:: What you have to do ::
After finding the line that includes "Metzeler Roadtec Scooter" in the records below, transcribe it and each line after it through the last, exactly, and add nothing.

:: Data provided ::
......

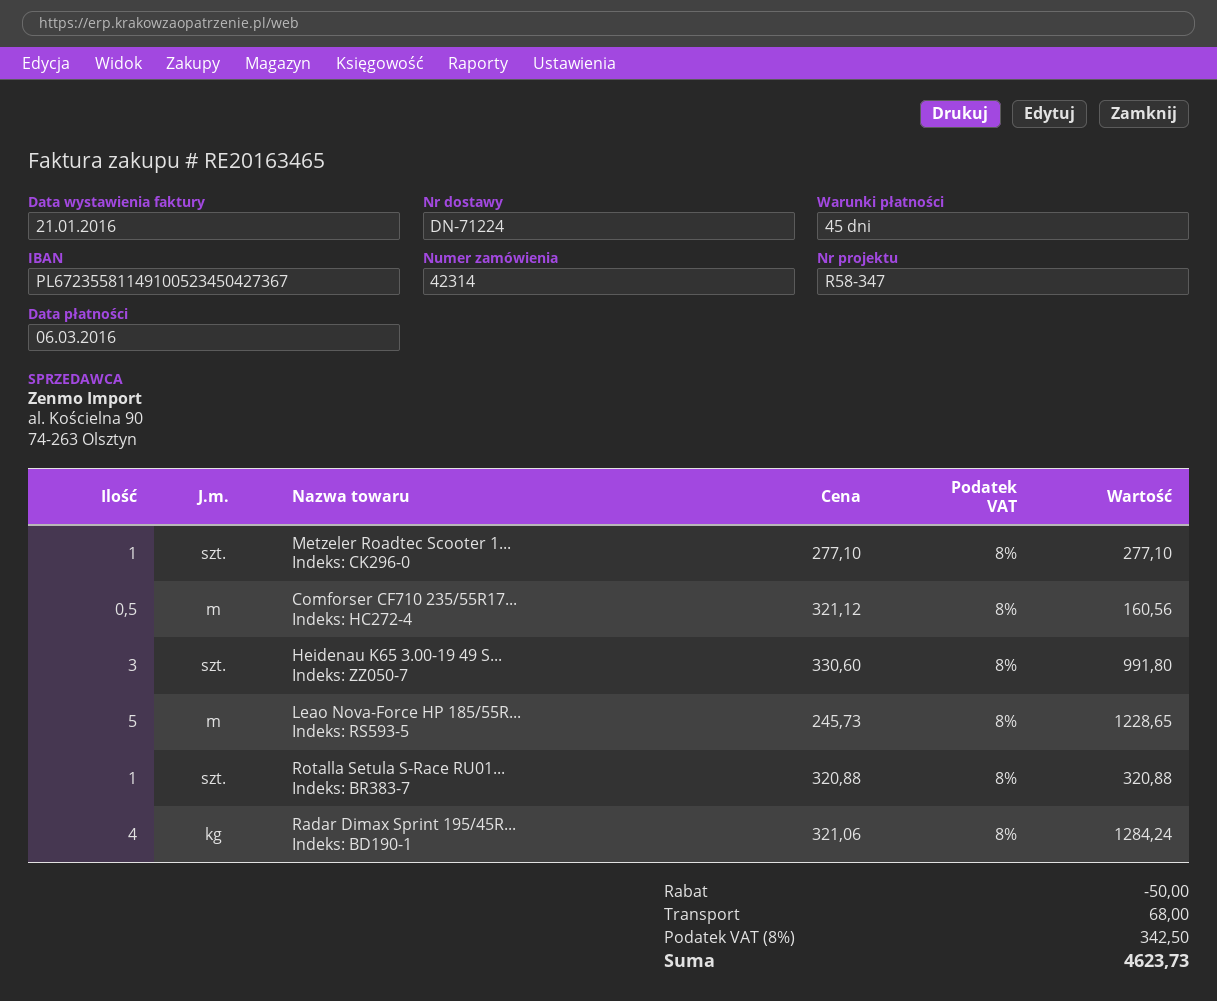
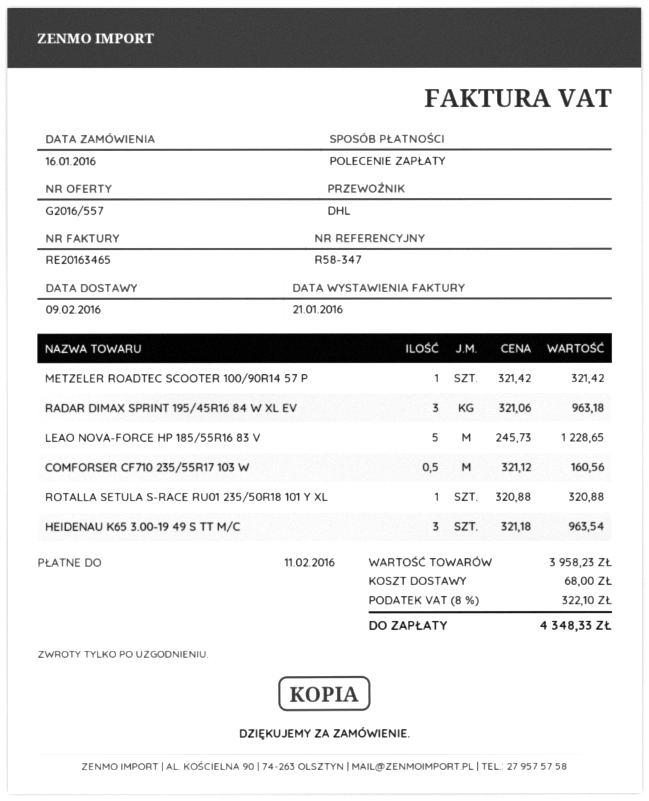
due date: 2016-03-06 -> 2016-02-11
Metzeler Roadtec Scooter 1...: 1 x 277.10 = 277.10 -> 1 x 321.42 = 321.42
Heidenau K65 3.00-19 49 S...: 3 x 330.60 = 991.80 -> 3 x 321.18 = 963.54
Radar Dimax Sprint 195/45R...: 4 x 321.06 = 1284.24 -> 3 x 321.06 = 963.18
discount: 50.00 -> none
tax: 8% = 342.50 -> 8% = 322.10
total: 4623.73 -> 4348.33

......

:: Solution for this task ::
Metzeler Roadtec Scooter 1...: 1 x 277.10 = 277.10 -> 1 x 321.42 = 321.42
Heidenau K65 3.00-19 49 S...: 3 x 330.60 = 991.80 -> 3 x 321.18 = 963.54
Radar Dimax Sprint 195/45R...: 4 x 321.06 = 1284.24 -> 3 x 321.06 = 963.18
discount: 50.00 -> none
tax: 8% = 342.50 -> 8% = 322.10
total: 4623.73 -> 4348.33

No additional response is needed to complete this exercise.